Quelles sont les dispositions qui soulèvent le plus de difficultés ?

Le droit à la suppression des données (article 17 du GDPR) pose des difficultés à 55% des entreprises. C’est aussi le cas de l’obligation d’enregistrement des traitements de données pour 52% des entreprises, de la sécurité des données (50%), du principe de « Privacy by design » (48%) ou encore de l’analyse d’impact (33%).

Mais pour Christophe Badot (Directeur Général France de Varonis), « la conclusion la plus inquiétante est qu’une entreprise sur quatre ignore où résident ses données sensibles ». Or, les données sensibles portent sur des informations très intimes, dont l’utilisation est soumise à des procédures particulières. « Pour ces entreprises, le réveil risque d’être brutal dans un an. À défaut d’une parfaite visibilité sur l’emplacement de leurs données sensibles, et sur les personnes qui y ont accès et y accèdent, leurs chances de se conformer au règlement sont minces, ce qui les place en tête de liste des entreprises qui s’exposeront à des sanctions

Cet aspect est d’autant plus problématique que 59% de ces entreprises ont identifié au moins un cas d’accès trop permissif aux données personnelles. Plus encore, alors que l’analyse d’impact va être obligatoire pour les traitements portant sur les données sensibles, 32% des entreprises déclarent ne pas en avoir mis en oeuvre dans les 12 derniers mois.

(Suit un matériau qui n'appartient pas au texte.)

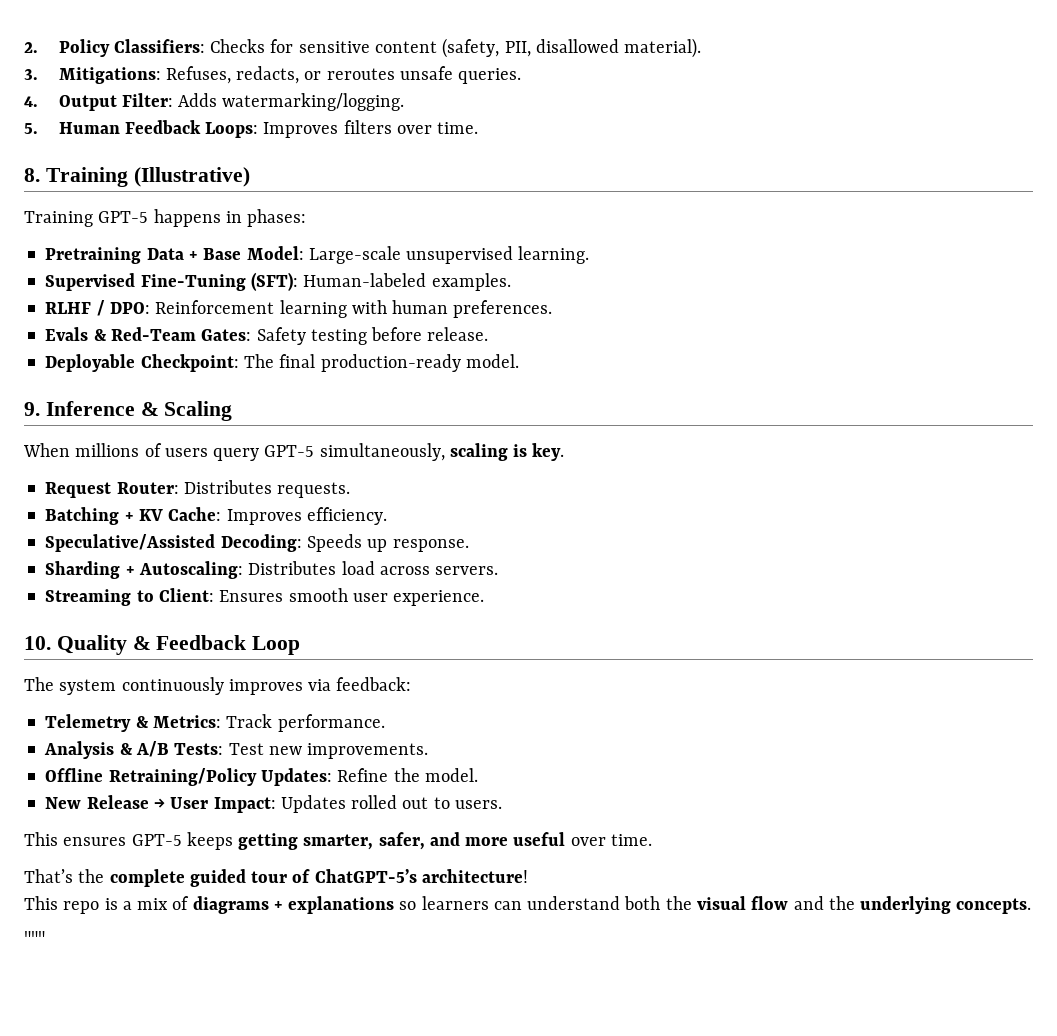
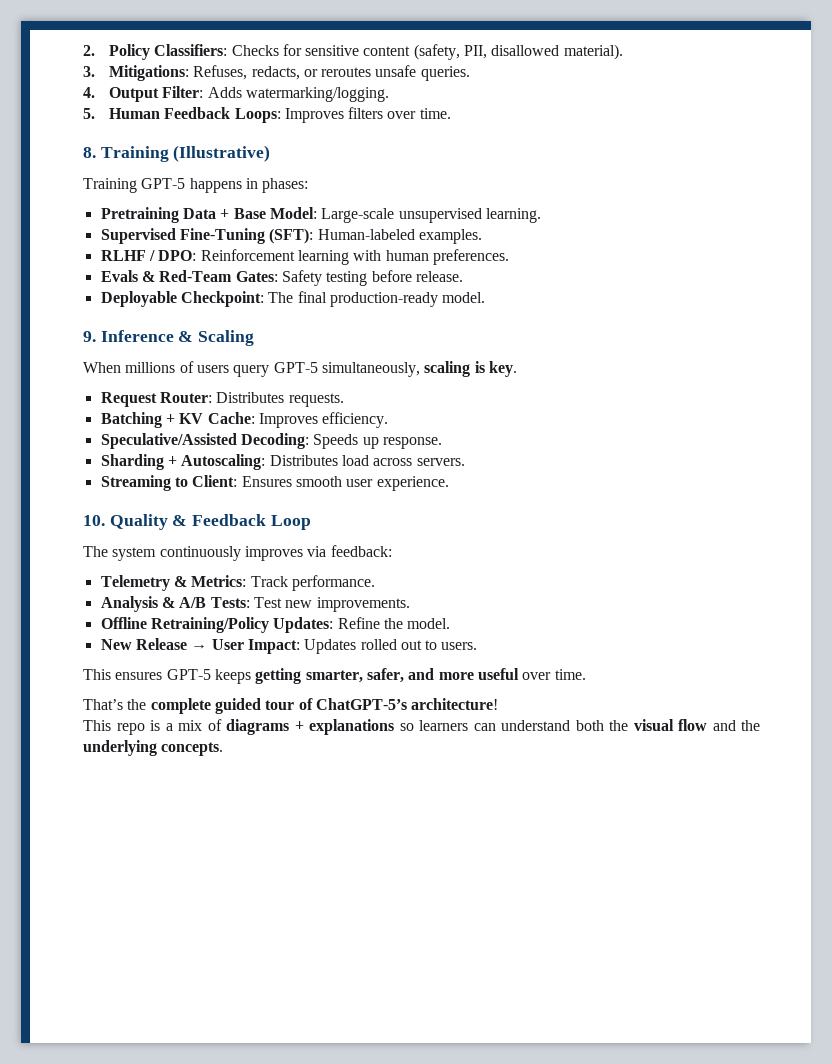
- """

Quelles fonctions sont perçues comme étant les plus proches de celle de DPO ?

Pour 47% des entreprises interrogées, la fonction IT est la première fonction à devoir prendre en compte les changements induits par la nouvelle réglementation, suivi de la fonction juridique et de la sécurité pour 23% d’entre-elles. D’après les entreprises interrogées, c’est de ces fonctions que doit dépendre le DPO.

Le département des ressources humaines est prioritairement concerné pour seulement 2% des entreprises. Or, elle centralise de nombreuses informations sur l’ensemble des salariés de l’entreprise : gestion des personnels, réseaux sociaux d’entreprise, évaluation des collaborateurs, contrôle de l’usage d’internet et de la messagerie, contrôle d’accès par badge ou biométrie, exploitation de la vidéo-surveillance ou géolocalisation.

Plus encore : les fonctions marketing ne semblent pas être prioritaires. Pourtant, entre prospection ciblée et algorithmes prédictifs, la donnée est au coeur de leur modèle économique. Plus encore, la fonction devrait utiliser cette évolution réglementaire comme une opportunité de renforcer la confiance avec les clients.

Il y a donc fort à parier que le chemin sera encore long pour que ces entreprises ciblent parfaitement les enjeux de la Data Privacy. Certes, le DPO devra avoir des compétences techniques et juridiques, mais il est indispensable qu’il comprenne les enjeux liés à toutes les autres fonctions de l’entreprise.

Quels secteurs ?

« Les entreprises du secteur public sont manifestement celles qui ont le plus de mal à se conformer au règlement : elles sont beaucoup plus susceptibles de manquer de budget (26 % des entreprises du secteur public disposent d’un budget distinct prévu à cet effet, contre 41 % dans le secteur privé) »

C’est un constat alarmant puisque le secteur public regorge de données plus ou moins sensibles : santé, logement, état civil, etc.

De plus, 92% des entreprises estiment que certains secteurs sont plus susceptibles de ne pas respecter le GDPR, et d’être condamnées. Le secteur bancaire apparait comme était le plus exposé pour 26% d’entre-elles.

 

Dans tous les cas, il est inquiétant de voir que la conformité GDPR n’est pas une priorité pour 42% des entreprises interrogées. Pourtant, cette absence de conformité pourrait leur couter jusqu’à 4% de leur chiffre d’affaires mondial ou 20 millions d’euros, le montant le plus élevé étant retenu.